What this task involves -
Please restate, word for word, the lines below that begin at the one with "(575, 133) none" and end at the one with "(322, 398) none". Leave out all other lines.

Dataset items
━━━━━━

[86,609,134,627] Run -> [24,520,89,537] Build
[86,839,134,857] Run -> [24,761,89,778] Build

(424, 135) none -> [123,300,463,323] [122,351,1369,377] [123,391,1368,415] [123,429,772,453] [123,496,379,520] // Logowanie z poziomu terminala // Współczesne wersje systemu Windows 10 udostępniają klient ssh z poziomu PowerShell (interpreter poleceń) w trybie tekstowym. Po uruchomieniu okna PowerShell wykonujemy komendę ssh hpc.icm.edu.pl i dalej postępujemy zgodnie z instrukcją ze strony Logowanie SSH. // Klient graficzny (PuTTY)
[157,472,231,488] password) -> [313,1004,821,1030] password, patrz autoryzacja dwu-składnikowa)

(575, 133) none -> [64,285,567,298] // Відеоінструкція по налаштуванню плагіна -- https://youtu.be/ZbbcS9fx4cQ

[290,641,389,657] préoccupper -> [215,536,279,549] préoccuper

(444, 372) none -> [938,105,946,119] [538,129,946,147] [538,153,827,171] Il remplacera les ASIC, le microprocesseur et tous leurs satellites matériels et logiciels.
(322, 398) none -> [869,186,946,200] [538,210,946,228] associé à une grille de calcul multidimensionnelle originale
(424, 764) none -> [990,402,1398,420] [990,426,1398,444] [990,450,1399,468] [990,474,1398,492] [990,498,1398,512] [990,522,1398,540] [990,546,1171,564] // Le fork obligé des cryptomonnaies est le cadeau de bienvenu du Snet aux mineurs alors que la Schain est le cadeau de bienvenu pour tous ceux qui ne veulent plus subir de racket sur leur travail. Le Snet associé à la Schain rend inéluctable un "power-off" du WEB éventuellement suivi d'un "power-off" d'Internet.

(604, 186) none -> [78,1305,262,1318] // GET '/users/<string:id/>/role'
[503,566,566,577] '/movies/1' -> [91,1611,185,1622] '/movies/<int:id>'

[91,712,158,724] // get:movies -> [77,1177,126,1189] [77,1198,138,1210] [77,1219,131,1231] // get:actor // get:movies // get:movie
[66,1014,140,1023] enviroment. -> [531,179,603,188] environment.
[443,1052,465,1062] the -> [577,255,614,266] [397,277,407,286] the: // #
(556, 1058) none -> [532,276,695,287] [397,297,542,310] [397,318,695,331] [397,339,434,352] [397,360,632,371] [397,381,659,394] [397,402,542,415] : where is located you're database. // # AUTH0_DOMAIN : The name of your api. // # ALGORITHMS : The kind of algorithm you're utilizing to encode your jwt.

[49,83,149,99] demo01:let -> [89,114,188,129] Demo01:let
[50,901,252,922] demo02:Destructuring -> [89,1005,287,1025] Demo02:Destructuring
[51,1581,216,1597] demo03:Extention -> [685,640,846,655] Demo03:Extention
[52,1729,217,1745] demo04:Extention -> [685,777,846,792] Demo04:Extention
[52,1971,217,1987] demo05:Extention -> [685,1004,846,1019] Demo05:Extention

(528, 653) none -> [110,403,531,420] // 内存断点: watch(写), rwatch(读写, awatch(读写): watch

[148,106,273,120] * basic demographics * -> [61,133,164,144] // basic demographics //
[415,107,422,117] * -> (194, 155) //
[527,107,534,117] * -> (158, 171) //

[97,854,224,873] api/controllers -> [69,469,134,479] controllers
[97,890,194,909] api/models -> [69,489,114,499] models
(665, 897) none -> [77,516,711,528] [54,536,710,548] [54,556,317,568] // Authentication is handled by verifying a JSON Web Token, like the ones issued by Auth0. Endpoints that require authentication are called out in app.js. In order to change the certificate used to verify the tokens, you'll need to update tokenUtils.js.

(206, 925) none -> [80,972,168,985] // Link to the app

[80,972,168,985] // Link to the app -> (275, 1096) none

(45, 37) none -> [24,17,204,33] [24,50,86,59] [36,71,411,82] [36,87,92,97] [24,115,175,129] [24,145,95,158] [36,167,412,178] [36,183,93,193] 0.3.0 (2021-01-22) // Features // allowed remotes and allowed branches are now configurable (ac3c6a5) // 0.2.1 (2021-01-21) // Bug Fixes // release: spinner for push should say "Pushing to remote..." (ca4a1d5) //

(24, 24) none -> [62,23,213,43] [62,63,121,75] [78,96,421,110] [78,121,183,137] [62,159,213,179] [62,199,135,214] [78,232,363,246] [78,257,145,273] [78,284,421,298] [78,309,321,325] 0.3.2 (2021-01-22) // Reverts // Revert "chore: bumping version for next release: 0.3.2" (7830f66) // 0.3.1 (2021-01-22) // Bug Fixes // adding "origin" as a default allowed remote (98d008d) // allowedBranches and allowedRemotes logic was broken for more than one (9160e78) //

━━━━━━

Finished exercise -
(575, 133) none -> [64,285,567,298] // Відеоінструкція по налаштуванню плагіна -- https://youtu.be/ZbbcS9fx4cQ

[290,641,389,657] préoccupper -> [215,536,279,549] préoccuper

(444, 372) none -> [938,105,946,119] [538,129,946,147] [538,153,827,171] Il remplacera les ASIC, le microprocesseur et tous leurs satellites matériels et logiciels.
(322, 398) none -> [869,186,946,200] [538,210,946,228] associé à une grille de calcul multidimensionnelle originale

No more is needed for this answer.